# Where to get wood for the smoker?



## Jerry-rigged (May 21, 2004)

how about a library thread? If there is a place to get smoker wood in your area, list it, and the price, if you know it... I'll start - 

Between Alvin an Manvel on hwy 6, near the RV place. There is a guy selling oak, Mesquit, and sometimes Pecan. It's been a while since I've been by, so I don't remember the price, but I need more wood, so I'll be by there soon!


----------



## Mont (Nov 17, 1998)

the old Herbies store across from Kilgores in League City has a nice selection. Terry is a good guy and will fix you up.


----------



## Haute Pursuit (Jun 26, 2006)

The Firewood Connection just North of FM 2334 on Blue Ridge Road. Oak, pecan, hickory and mesquite. He sells big bags (100lb nylon rice/grain bags) of chunks for $15.00/bag. Good honest guy and he will deliver if you need him to. Daryl Fisher is the owners name (281)650-1375


----------



## sandybottom (Jun 1, 2005)

Jerry, maybe you can check out that guy here in Hitchcock on Highway 6. I go to them all the time. The prices are fair.
They have some good mesquite wood.


----------



## Too Tall (May 21, 2004)

Two places in Pearland that I know of. One is on 518 about a 1/2 mile east of Strickland Chevrolet and one on CR101 about 1/4 mile west of FM1128.


----------



## Bobby (May 21, 2004)

I get mine at Krogers. They have a good selection of different woods. I am guessing wt at 50 lb bags. $9.99 a bag.I buy it for turning wood too.


----------



## Procrastinator (Jun 30, 2008)

Academy in Port Arthur sells Hickory, Oak, Pecan and Mesquite in 20# bags for $10. It is usually split wood or larger limb pieces.


----------



## Charles Helm (Oct 22, 2004)

I bought mine in Dallas from a Craigslist ad. Of course, it is better to go with someone you have a referral for, as mine was not quite as dry as I hoped, not split as much as I hoped, and by my stacking the rick shrank a bit.

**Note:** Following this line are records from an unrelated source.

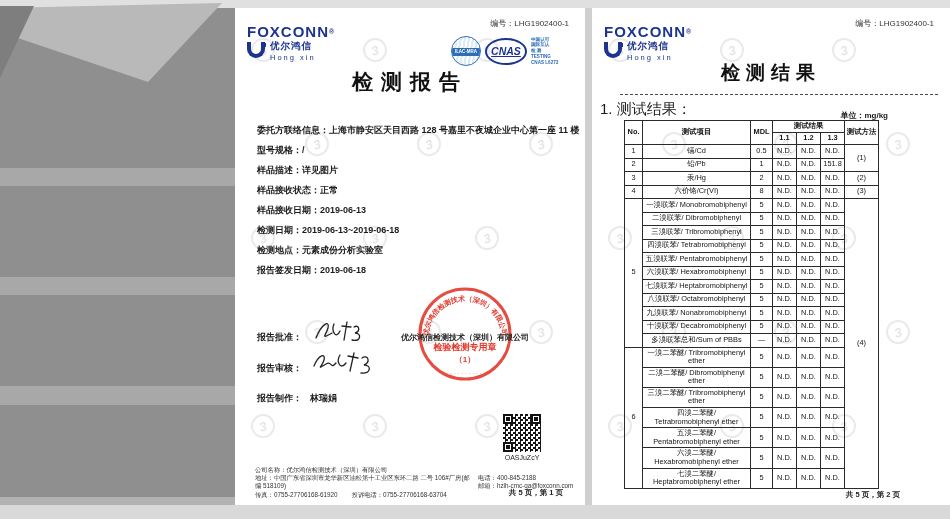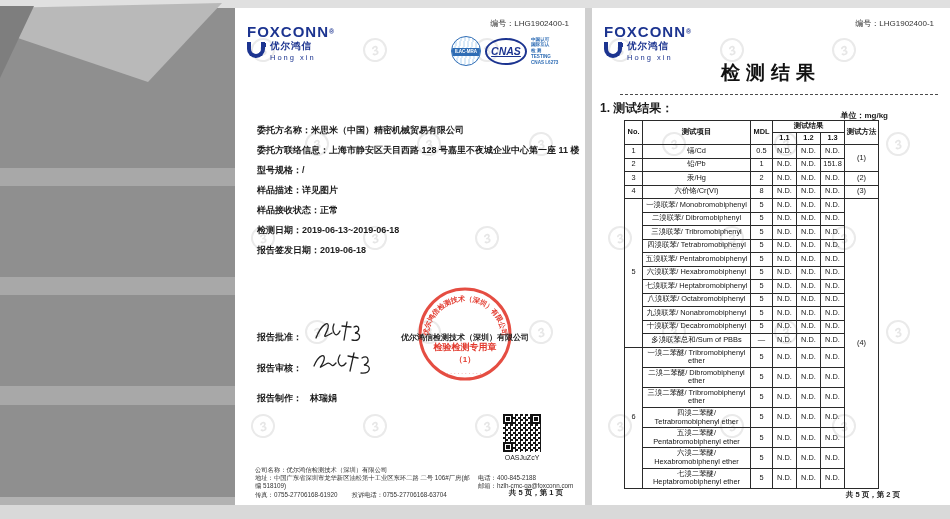--- a/index.html
+++ b/index.html
@@ -83,21 +83,21 @@
   .qr-finder::after{content:"";position:absolute;left:1px;top:1px;width:4px;height:4px;background:#111;}
   .qf-tl{left:0;top:0;}.qf-tr{right:0;top:0;}.qf-bl{left:0;bottom:0;}
   .qr-label{position:absolute;left:258px;top:446px;width:58px;text-align:center;font-size:7px;color:#222;}
 
   .footer{position:absolute;left:20px;top:458px;font-size:6.3px;color:#333;line-height:8.2px;width:215px;}
   .footer-fax{display:flex;gap:14px;}
   .footer-right{position:absolute;left:243px;top:466px;font-size:6.3px;color:#333;line-height:8.2px;}
   .page-no-1{position:absolute;right:22px;top:480px;font-size:7.5px;color:#222;font-weight:bold;padding-left:28px;}
 
   
-  .section-label{position:absolute;left:8px;top:92px;font-size:12px;font-weight:bold;color:var(--ink);}
+  .section-label{position:absolute;left:8px;top:92px;font-size:15px;font-weight:normal;color:var(--ink);}
   .unit-label{position:absolute;right:62px;top:102px;font-size:8px;font-weight:bold;color:var(--ink);}
   .results-table{position:absolute;left:32px;top:112px;border-collapse:collapse;table-layout:fixed;width:254px;}
   .results-table th,.results-table td{border:1px solid var(--border);font-size:7.4px;color:#141414;
       text-align:center;vertical-align:middle;padding:1px 1px;line-height:8.6px;}
   .results-table th{font-weight:bold;height:12px;}
   .results-table td{height:13.5px;}
   .page-no-2{position:absolute;right:50px;top:482px;font-size:7.5px;color:#222;font-weight:bold;}
 </style>
 </head>
 <body>
@@ -153,28 +153,30 @@
       <span class="cnas">CNAS</span>
       <span class="cert-side">
         <div>中国认可</div>
         <div>国际互认</div>
         <div>检 测</div>
         <div>TESTING</div>
         <div>CNAS L6273</div>
       </span>
     </div>
 
+    <div class="page-title title-1">检测报告</div>
 
     <div class="fields">
-      <div class="field">委托方名称：米思米（中国）精密机械贸易有限公司</div>
       <div class="field">委托方联络信息：上海市静安区天目西路 128 号嘉里不夜城企业中心第一座 11 楼</div>
       <div class="field">型号规格：/</div>
       <div class="field">样品描述：详见图片</div>
       <div class="field">样品接收状态：正常</div>
+      <div class="field">样品接收日期：2019-06-13</div>
       <div class="field">检测日期：2019-06-13~2019-06-18</div>
+      <div class="field">检测地点：元素成份分析实验室</div>
       <div class="field">报告签发日期：2019-06-18</div>
     </div>
 
     <div class="sign-row sign-1">
       <span>报告批准：</span>
       <svg class="sig-svg" width="54" height="28" viewBox="0 0 54 28">
         <path d="M6 20 C12 5 20 2 18 10 C16 17 10 22 22 15 M24 6 C21 13 26 22 30 13 M32 8 l9 1 M37 4 l-3 18 M44 9 c5 -3 7 4 1 6 c7 0 6 9 -3 7" fill="none" stroke="#222" stroke-width="1.3" stroke-linecap="round"></path>
       </svg>
     </div>
     <div class="sign-row sign-2">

Still, I did get prompt service!


----------



## bogan (Mar 23, 2006)

Does anyone know of a good place in Tomball? I get mine at Academy but I would like more bang for the buck


----------



## Leo (May 21, 2004)

Haute Pursuit said:


> The Firewood Connection just North of FM 2334 on Blue Ridge Road. Oak, pecan, hickory and mesquite. He sells big bags (100lb nylon rice/grain bags) of chunks for $15.00/bag. Good honest guy and he will deliver if you need him to. Daryl Fisher is the owners name (281)650-1375


I'll second that, Darryl will treat you right. Very good guy


----------



## Lord of the Salmon (Feb 17, 2008)

Jerry-rigged said:


> how about a library thread? If there is a place to get smoker wood in your area, list it, and the price, if you know it... I'll start -
> 
> Between Alvin an Manvel on hwy 6, near the RV place. There is a guy selling oak, Mesquit, and sometimes Pecan. It's been a while since I've been by, so I don't remember the price, but I need more wood, so I'll be by there soon!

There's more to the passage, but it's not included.